The Diamondback was a proposed nuclear-armed air-to-air missile studied by the United States Navy's Naval Ordnance Test Station during the 1950s. Intended as an enlarged, nuclear-armed version of the successful Sidewinder missile, Diamondback did not progress beyond the study stage.

==Development history==
In 1956, studies began at the Naval Ordnance Test Station (NOTS) at China Lake, California involving an advanced development of the AAM-N-7 (later AIM-9) Sidewinder air-to-air missile, which was then entering service with the United States Navy. Originally known as "Super Sidewinder", the program soon gained the name "Diamondback", continuing China Lake's theme of naming heat-seeking missiles after pit vipers.

Diamondback was intended to provide increased speed, range and accuracy over that achieved by Sidewinder. The missile's design called for it to be armed with either a powerful continuous-rod warhead or a low-yield nuclear warhead, the latter developed by China Lake's Special Weapons Division, and which would have a yield of less than 1 ktonTNT.
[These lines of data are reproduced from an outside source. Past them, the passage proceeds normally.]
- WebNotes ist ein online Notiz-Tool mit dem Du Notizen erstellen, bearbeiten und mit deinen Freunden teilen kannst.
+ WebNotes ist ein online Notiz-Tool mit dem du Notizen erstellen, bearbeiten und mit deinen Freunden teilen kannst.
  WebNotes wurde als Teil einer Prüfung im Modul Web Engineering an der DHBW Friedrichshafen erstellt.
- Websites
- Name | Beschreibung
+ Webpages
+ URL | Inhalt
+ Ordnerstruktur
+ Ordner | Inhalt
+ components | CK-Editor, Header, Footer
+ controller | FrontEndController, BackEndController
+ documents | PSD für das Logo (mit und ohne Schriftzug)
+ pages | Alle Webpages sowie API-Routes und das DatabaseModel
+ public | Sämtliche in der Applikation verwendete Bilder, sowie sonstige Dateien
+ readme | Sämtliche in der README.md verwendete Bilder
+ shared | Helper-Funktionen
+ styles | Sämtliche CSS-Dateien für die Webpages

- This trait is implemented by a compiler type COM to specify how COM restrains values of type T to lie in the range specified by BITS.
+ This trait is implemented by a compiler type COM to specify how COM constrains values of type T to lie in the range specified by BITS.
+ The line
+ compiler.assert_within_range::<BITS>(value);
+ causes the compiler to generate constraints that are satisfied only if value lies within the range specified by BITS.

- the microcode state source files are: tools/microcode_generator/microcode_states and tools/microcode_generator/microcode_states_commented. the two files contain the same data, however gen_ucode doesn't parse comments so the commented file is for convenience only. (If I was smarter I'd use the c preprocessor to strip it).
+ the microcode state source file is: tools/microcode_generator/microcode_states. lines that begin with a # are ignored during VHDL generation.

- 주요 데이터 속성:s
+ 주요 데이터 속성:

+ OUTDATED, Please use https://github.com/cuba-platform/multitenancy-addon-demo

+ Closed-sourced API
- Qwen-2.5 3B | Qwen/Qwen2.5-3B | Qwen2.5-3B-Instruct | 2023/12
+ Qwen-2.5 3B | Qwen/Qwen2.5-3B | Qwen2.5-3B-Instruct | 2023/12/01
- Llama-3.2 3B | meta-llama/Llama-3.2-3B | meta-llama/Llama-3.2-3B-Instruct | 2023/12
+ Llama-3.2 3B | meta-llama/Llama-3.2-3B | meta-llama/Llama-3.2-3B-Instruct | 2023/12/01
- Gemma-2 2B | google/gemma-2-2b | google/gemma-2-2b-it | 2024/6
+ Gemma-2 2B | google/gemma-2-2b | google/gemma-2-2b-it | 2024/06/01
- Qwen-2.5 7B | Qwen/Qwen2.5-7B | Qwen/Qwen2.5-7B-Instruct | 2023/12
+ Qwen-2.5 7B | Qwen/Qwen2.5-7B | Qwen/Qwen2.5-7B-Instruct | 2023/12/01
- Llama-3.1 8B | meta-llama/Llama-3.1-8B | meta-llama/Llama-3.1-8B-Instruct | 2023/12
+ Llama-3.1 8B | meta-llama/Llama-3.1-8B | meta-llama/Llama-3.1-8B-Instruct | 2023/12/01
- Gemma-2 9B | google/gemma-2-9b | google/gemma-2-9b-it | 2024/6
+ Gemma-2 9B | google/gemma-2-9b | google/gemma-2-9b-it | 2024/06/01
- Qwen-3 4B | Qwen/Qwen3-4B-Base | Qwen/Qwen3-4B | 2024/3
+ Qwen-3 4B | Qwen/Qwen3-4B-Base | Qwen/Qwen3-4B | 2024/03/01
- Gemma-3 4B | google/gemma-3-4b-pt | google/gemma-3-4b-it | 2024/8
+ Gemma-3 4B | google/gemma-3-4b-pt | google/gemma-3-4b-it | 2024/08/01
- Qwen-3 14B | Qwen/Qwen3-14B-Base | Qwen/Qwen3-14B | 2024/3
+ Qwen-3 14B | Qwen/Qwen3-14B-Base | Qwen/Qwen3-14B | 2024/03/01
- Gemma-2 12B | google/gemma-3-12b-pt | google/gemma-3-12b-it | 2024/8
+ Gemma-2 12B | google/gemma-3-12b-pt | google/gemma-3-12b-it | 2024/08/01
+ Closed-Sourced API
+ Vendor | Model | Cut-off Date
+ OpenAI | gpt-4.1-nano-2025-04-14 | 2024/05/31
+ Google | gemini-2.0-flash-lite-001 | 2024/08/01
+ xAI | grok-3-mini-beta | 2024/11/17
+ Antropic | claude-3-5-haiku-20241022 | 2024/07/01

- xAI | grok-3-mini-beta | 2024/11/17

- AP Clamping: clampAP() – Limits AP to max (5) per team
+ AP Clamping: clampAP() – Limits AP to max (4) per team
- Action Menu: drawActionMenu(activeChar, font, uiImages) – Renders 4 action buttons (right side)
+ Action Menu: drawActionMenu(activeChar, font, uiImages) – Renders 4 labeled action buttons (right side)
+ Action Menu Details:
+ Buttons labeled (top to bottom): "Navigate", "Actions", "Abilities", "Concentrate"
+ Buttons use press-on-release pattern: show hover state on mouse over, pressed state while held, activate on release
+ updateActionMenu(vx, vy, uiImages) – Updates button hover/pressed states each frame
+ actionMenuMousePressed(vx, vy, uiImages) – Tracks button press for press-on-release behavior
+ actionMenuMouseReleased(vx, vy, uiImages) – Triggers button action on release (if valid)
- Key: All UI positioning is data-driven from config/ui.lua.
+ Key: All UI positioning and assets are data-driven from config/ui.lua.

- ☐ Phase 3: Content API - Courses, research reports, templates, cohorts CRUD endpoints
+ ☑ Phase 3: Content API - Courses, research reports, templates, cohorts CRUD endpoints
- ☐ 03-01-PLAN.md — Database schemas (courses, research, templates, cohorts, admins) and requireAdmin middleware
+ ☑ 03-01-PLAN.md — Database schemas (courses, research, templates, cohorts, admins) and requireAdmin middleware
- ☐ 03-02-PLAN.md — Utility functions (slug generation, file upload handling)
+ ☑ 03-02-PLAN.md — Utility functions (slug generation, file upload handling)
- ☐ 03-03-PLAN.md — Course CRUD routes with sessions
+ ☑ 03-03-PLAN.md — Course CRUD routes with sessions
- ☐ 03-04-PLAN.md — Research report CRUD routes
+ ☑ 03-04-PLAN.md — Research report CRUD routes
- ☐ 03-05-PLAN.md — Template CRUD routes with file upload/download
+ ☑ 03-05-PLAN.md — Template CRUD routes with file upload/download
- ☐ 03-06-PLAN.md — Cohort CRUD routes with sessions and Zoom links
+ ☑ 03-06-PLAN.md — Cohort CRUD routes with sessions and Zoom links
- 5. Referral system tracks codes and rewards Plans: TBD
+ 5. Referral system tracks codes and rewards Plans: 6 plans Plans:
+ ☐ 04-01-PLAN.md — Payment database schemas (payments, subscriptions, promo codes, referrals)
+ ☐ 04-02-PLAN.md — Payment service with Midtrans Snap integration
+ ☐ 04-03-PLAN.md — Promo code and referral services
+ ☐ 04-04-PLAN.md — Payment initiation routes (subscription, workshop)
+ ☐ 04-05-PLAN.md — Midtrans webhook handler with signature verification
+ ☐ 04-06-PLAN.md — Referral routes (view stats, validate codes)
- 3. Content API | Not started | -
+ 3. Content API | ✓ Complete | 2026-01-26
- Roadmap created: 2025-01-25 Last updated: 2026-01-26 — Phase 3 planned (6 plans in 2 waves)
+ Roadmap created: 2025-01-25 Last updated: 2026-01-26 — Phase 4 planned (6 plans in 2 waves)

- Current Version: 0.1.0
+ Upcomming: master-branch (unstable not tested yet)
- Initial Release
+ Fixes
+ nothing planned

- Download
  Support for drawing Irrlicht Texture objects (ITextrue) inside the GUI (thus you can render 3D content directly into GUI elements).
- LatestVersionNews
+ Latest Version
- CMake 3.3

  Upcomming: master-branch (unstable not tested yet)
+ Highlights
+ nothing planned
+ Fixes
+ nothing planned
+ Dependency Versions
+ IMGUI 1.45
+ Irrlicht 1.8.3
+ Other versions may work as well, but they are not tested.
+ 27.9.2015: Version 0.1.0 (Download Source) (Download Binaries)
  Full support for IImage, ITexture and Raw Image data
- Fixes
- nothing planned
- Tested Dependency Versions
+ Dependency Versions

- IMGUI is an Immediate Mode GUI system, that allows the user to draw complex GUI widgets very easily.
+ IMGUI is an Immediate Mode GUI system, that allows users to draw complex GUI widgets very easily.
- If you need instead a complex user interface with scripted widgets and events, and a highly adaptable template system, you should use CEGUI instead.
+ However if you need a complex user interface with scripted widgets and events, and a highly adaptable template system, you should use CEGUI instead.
The propulsion system was intended to be a liquid-fueled, dual-thrust rocket, using hypergolic, storable propellants. The rocket motor planned for use in the Diamondback missile was based on that developed by NOTS for the Liquid Propellant Aircraft Rocket (LAR) project.

Although the design studies were promising, the Navy did not have a requirement for a missile of this sort. As a result, the Diamondback project was dropped; studies came to a halt around 1958, while by the early 1960s the project was considered "inactive" and was allowed to fade into history.